On the bright side, the American Taxpayer Relief Act of 2012 largely averts the economic pain of the scheduled tax hikes and spending cuts in 2013.
"That reduced the probability of a recession quite a bit," said Rudolph Penner, former director of the Congressional Budget Office.
But, Penner quickly noted, "[Congress and the White House] didn't do much else. And they gave us a New Year's Eve present of another cliff in two months."
The bill does not address the country's debt ceiling, which needs to be raised by the end of February or early March. And that debate promises to be "trench warfare," as one analyst put it.
Plus, the bill simply postpones for two months the need to replace the nearly $1 trillion in ill-conceived spending cuts known as the sequester.
Calling it a "missed opportunity," the country's two best known deficit hawks -- Erskine Bowles and Alan Simpson, who co-chaired the president's bipartisan fiscal commission -- weren't overjoyed.
Congress had 17 months to address the cliff, but it didn't start negotiating in earnest until about six weeks ago.
"In fact, Washington politicians set it up to force themselves to seriously deal with our nation's long term fiscal problems. Yet even after taking the country to the brink of economic disaster, Washington still could not forge a common sense bipartisan consensus on a plan that stabilizes the debt," Bowles and Simpson said in a statement.
The bill would reduce deficits by less than $750 billion over a decade but only if compared to a scenario in which all the Bush tax cuts were made permanent and other fiscal cliff measures were canceled. If measured against a scenario in which the fiscal cliff stayed in place permanently, it would add nearly $4 trillion to deficits.
Either way, it doesn't establish a path in which the country's debt would stop growing faster than the economy, the Committee for a Responsible Federal Budget noted in its analysis of "the good, the bad and the ugly" in the compromise.

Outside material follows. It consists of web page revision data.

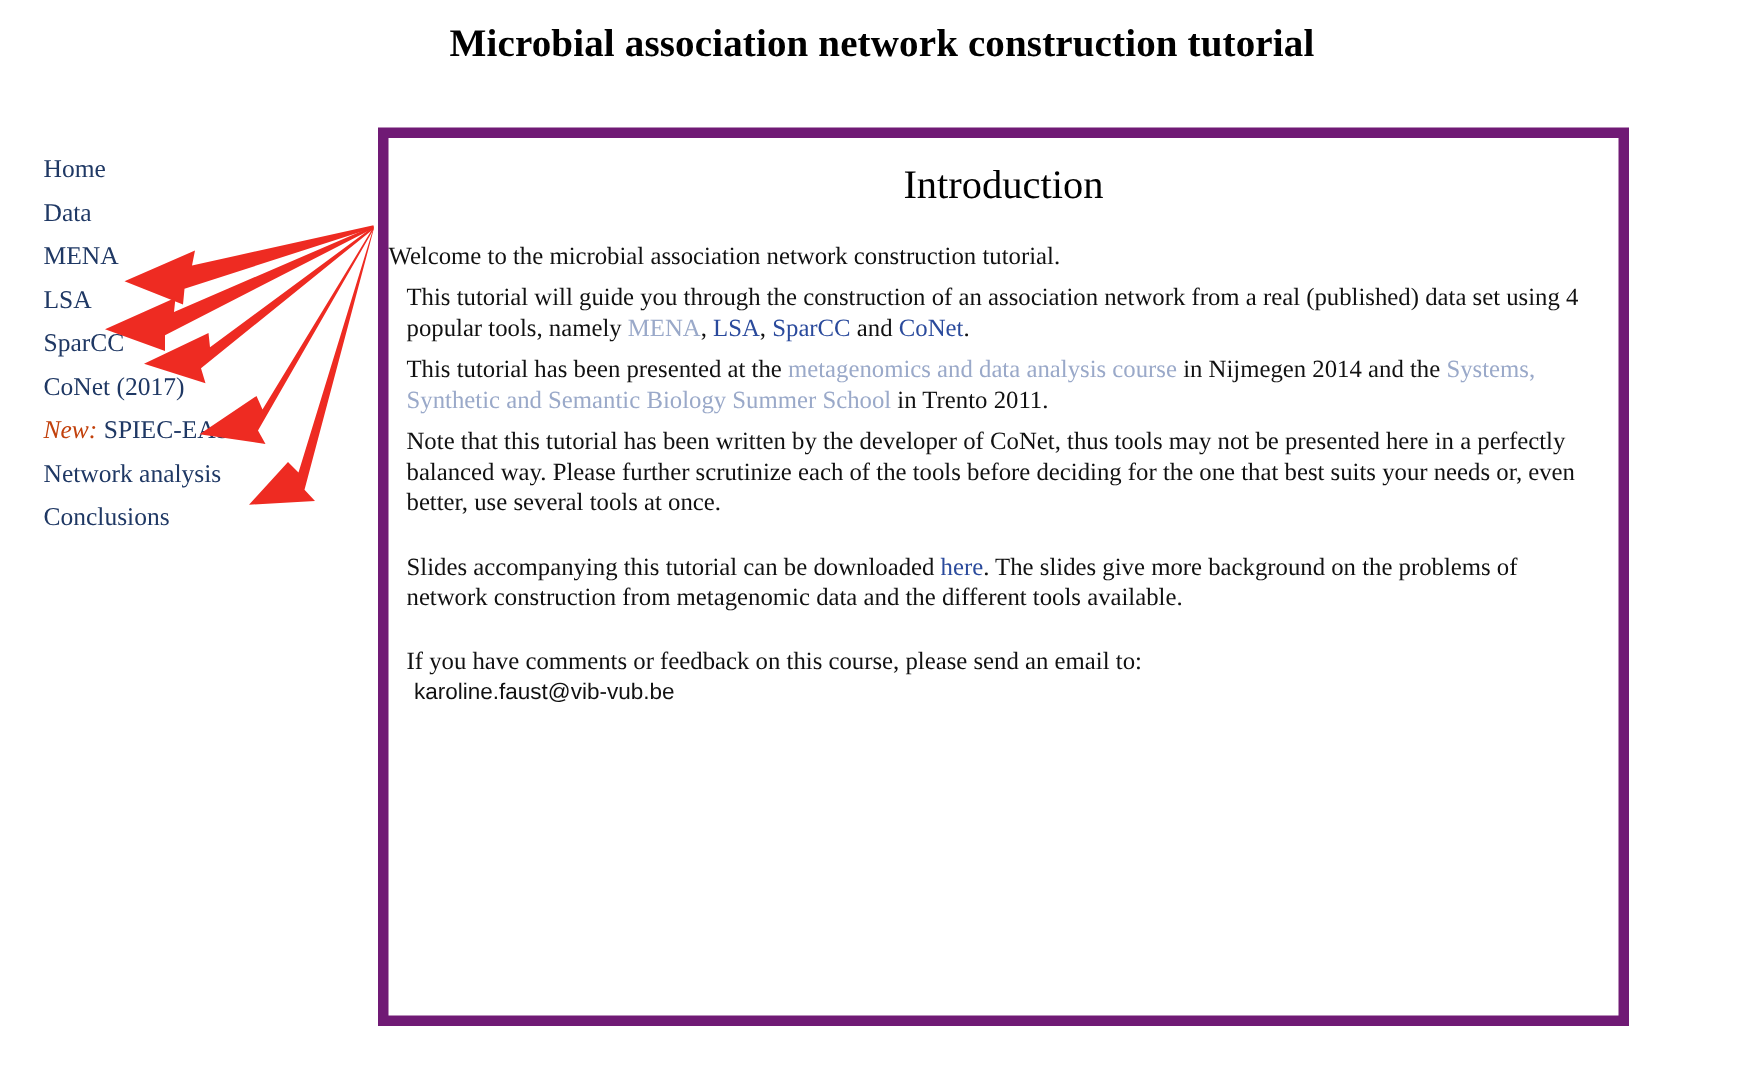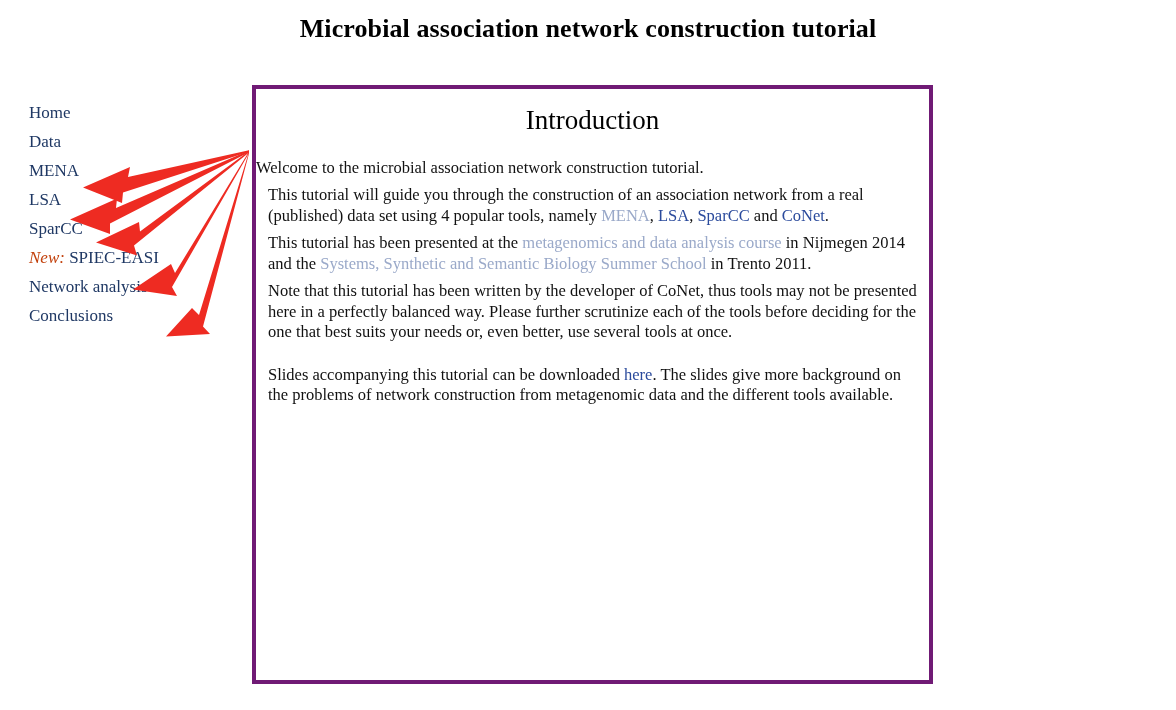--- a/index.html
+++ b/index.html
@@ -67,9 +67,9 @@
     position: absolute;
     left: 252px;
     top: 85px;
-    width: 681px;
+    width: 834px;
     height: 599px;
-    border: 4px solid #701a75;
+    border: 7px solid #701a75;
     background: #ffffff;
     box-sizing: border-box;
   }

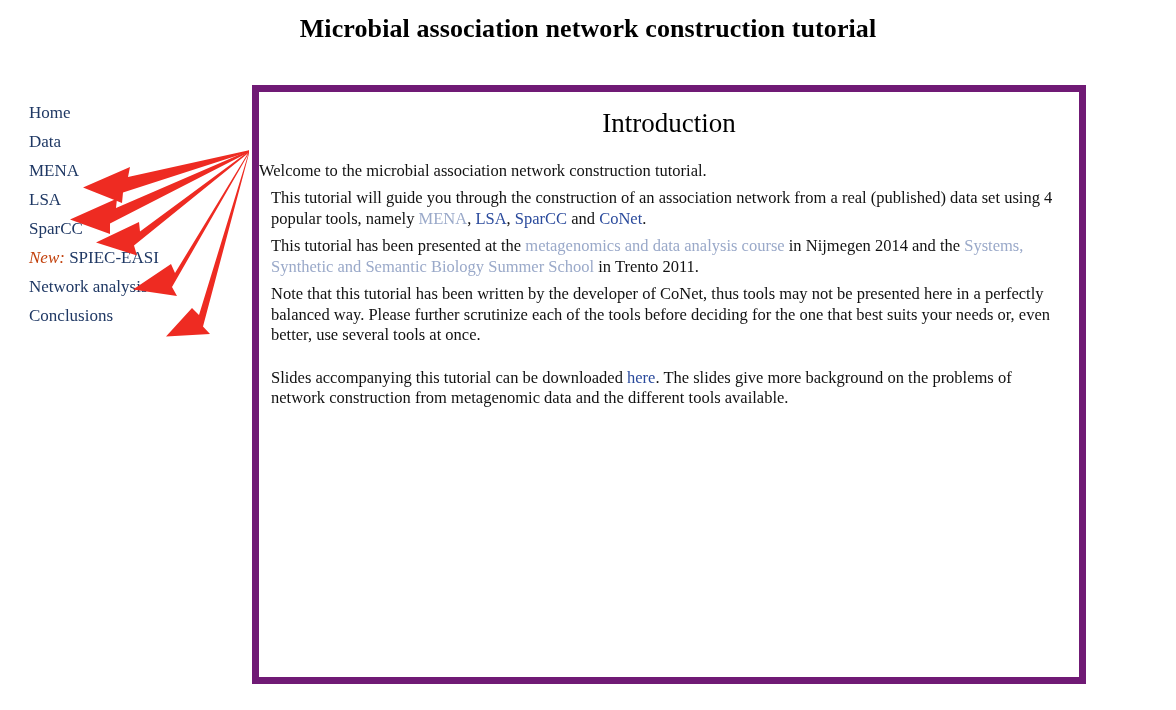--- a/index.html
+++ b/index.html
@@ -115,6 +115,7 @@
   <a class="nav-item" href="#">MENA</a>
   <a class="nav-item" href="#">LSA</a>
   <a class="nav-item" href="#">SparCC</a>
+  <a class="nav-item" href="#">CoNet (2017)</a>
   <a class="nav-item" href="#"><span class="nav-new-flag">New:</span><span class="nav-new-label">&nbsp;</span><span class="nav-new-label">SPIEC-EASI</span></a>
   <a class="nav-item" href="#">Network analysis</a>
   <a class="nav-item" href="#">Conclusions</a>

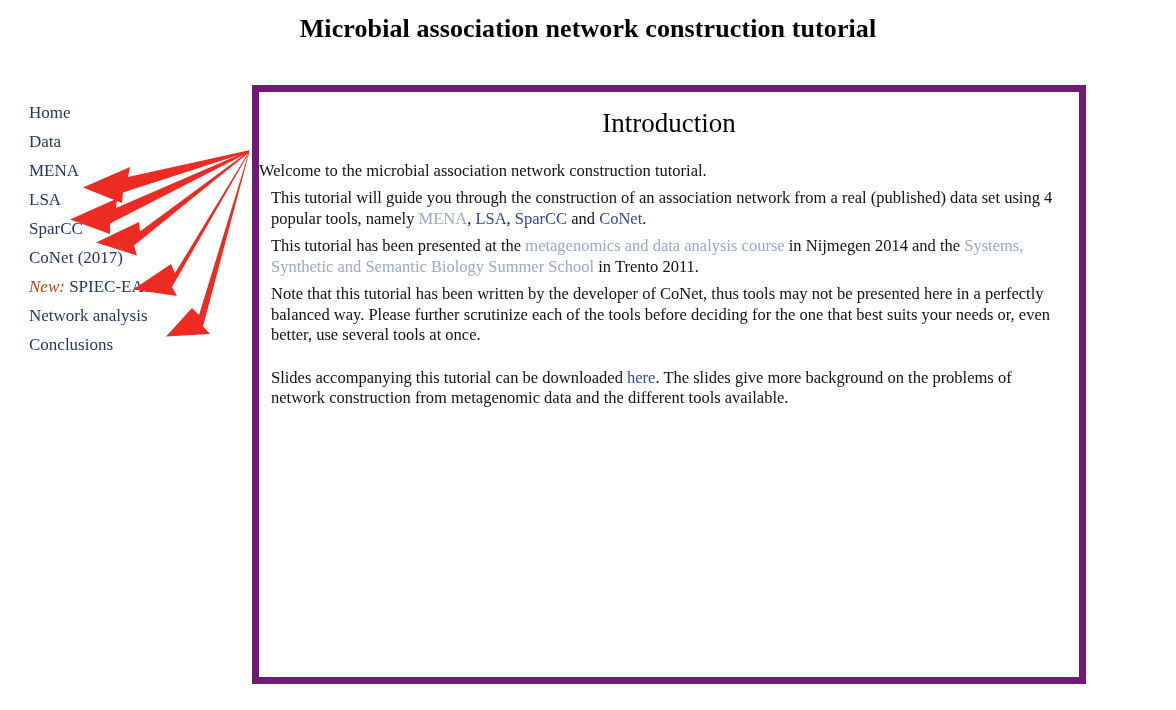--- a/index.html
+++ b/index.html
@@ -151,6 +151,10 @@
 
   <p class="body-block spaced"><span>Slides accompanying this tutorial can be downloaded </span><a class="lnk" href="#">here</a><span>. The slides give more background on the problems of network construction from metagenomic data and the different tools available.</span></p>
 
+  <p class="body-block spaced">
+    <span>If you have comments or feedback on this course, please send an email to:</span><br>
+    <span class="email-line">karoline.faust@vib-vub.be</span>
+  </p>
 
 </main>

Independent deficit hawks gave up hope awhile ago that lawmakers would work out a detailed "grand bargain" in the context of a fiscal cliff deal.
But they continued to hope that a deal would include a framework for tax and entitlement reform that Congress could pursue in 2013.
Even that didn't happen. And the White House and Congress have both acknowledged more work needs to be done.
Until it is, "policy decisions will continue to be driven by short-term crisis management rather than responsible strategic planning," Robert Bixby, executive director of the Concord Coalition, wrote in a blog post.
What's more, Bixby added, "uncertainty will continue to be a drag on the economy, public frustration with the political process will grow and the debt burden hanging over future generations will remain as our legacy."